*WHAT YOU HAVE TO DO*
Repeat exactly, and only, the lines below starting at the line that contains "2016/2/9: -0.53 -> none" and ending at the line that contains "2016/5/15: none -> -18.81", inclusive of both.

*SOURCE RECORDS*

%%

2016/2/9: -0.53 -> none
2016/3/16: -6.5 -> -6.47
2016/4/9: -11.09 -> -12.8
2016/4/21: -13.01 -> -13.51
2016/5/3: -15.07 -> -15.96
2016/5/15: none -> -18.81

%%
%%

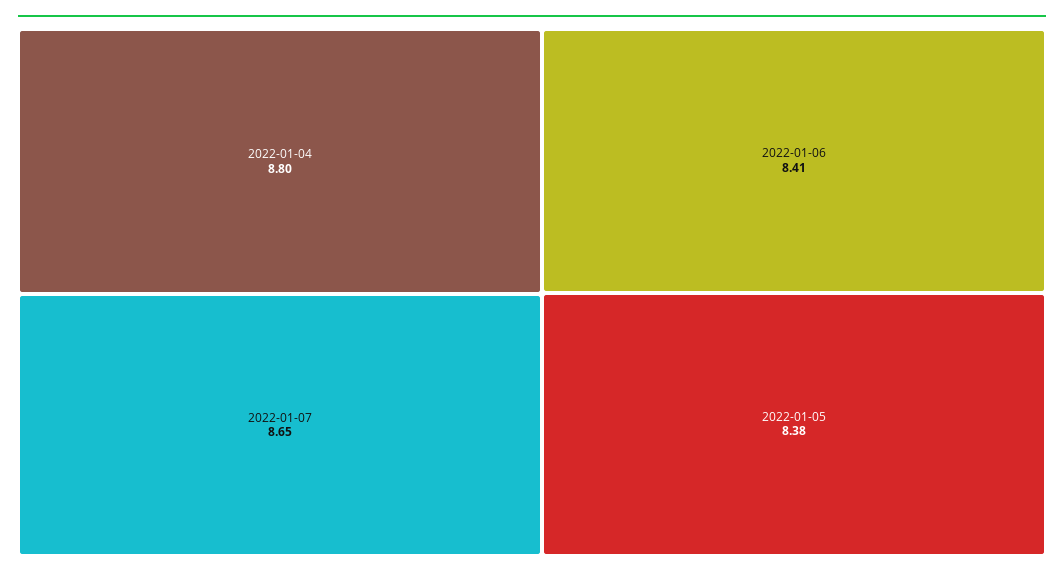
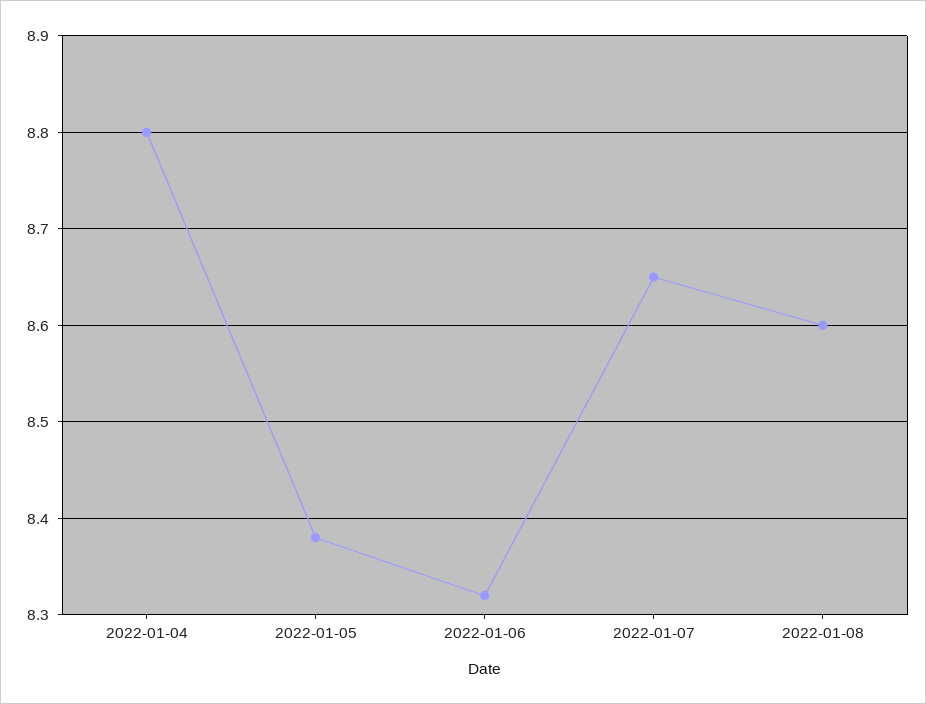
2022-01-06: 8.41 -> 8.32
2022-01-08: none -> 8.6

%%

*COMPLETED EXERCISE*
2016/2/9: -0.53 -> none
2016/3/16: -6.5 -> -6.47
2016/4/9: -11.09 -> -12.8
2016/4/21: -13.01 -> -13.51
2016/5/3: -15.07 -> -15.96
2016/5/15: none -> -18.81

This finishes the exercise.